We recommend the implementation of further systematic, qualitative, and quantitative research in which health care guidance and integrative treatment are one part of a holistic treatment regimen, including measurement of patient satisfaction and improvement in general health in patients with IBD.

CONCLUSIONS

To establish self-reflection and self-recognition, the individual needs to earn the confirmation and recognition of others through psychosocial support measures. This creates renewed zest for life and strengthens health to resist inner and outer stress factors. The goal for interventions is to restore the person involved to a higher level of health equilibrium.

Health promotion involves working toward creating support that facilitates adopting or maintaining better health actions. Confidence-building information through one's own reasoned experiences constitutes highly valuable professional expertise for both the patient and the health personnel. The mutual confidence that skillful health personnel develops with patients having IBD disease enables the patient to see opportunities in new treatment initiatives that are emerging through integrative treatment. This reinforces the patient's own self-treatment on the path to a more vital, natural health, which is a new strategy, in addition to medical treatment. A chronic disease such as IBD is not about being “healthy” for good periods and accepting the bad periods, but rather about creating a more comprehensive health and well-being that is long-lasting.

Footnotes

The authors have disclosed that they have no significant relationships with, or financial interest in, any commercial companies pertaining to this article.

The author K.S. has had this research project as a part of her position as associate professor at Oslo and Akershus University College of Applied Sciences, Oslo, Norway.

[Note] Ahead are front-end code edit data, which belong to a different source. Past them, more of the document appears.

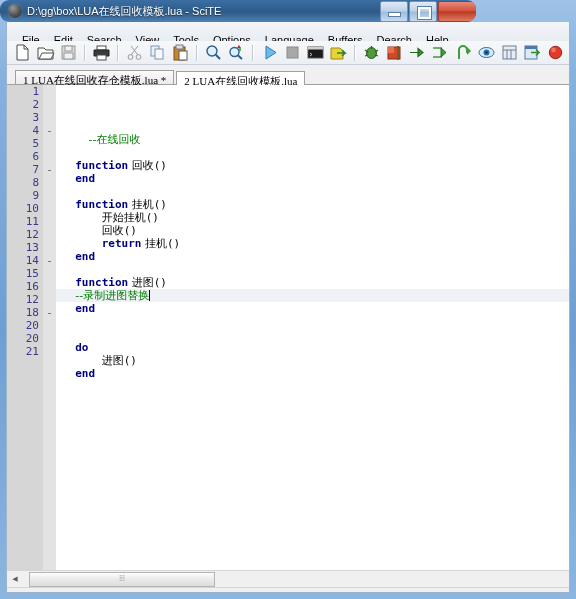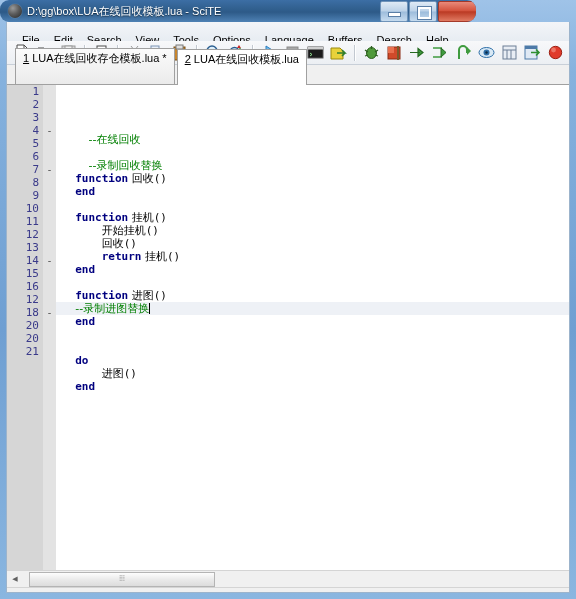--- a/index.html
+++ b/index.html
@@ -163,7 +163,7 @@
     box-sizing: border-box;
   }
   .tab {
-    height: 36px;
+    height: 14px;
     line-height: 18px;
     padding: 0 7px;
     font-size: 11px;
@@ -174,6 +174,7 @@
     white-space: nowrap;
     color: #000;
     box-sizing: border-box;
+    font-family: Liberation Serif, serif;
   }
   .tab.active {
     background: #ffffff;

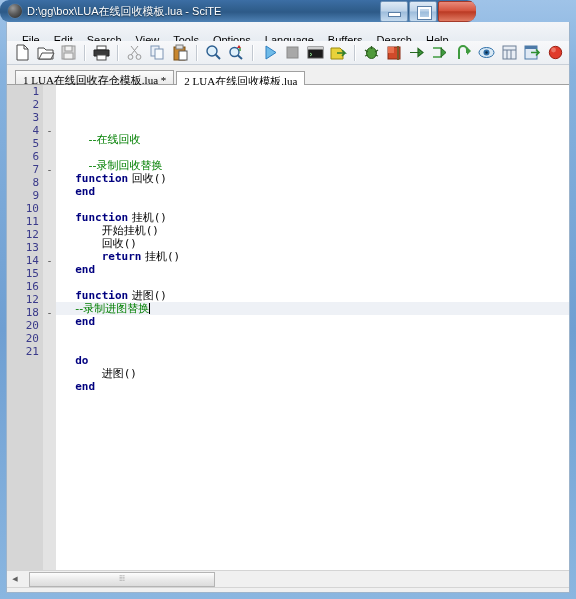--- a/index.html
+++ b/index.html
@@ -551,7 +551,6 @@
       <div class="code" id="code">
           <div class="ln"><span class="op">&nbsp;&nbsp;&nbsp;&nbsp;</span><span class="cm cn">--在线回收</span></div>
           <div class="ln">&nbsp;</div>
-          <div class="ln"><span class="op">&nbsp;&nbsp;&nbsp;&nbsp;</span><span class="cm cn">--录制回收替换</span></div>
           <div class="ln"><span class="op">&nbsp;&nbsp;</span><span class="kw">function</span><span class="id cn">&nbsp;回收</span><span class="op">()</span></div>
           <div class="ln"><span class="op">&nbsp;&nbsp;</span><span class="kw">end</span></div>
           <div class="ln">&nbsp;</div>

Eckbos Legate has given economical publishing support to this research project.

Author Contribution: K.S. is responsible for the design, the data sampling, and draft of the article. D.N. read the transcribed interviews and has given critical comments during the analyzing and writing process to increase the scientific quality.

Ethical Approval: The article is part of a research project: Development of Nutritional Program for counselling patients with chronic inflammatory bowel disease—IBD at Oslo and Akershus University College of Applied Sciences. The Ethical Committee has been approved this study and Data Protection Agency in Norway.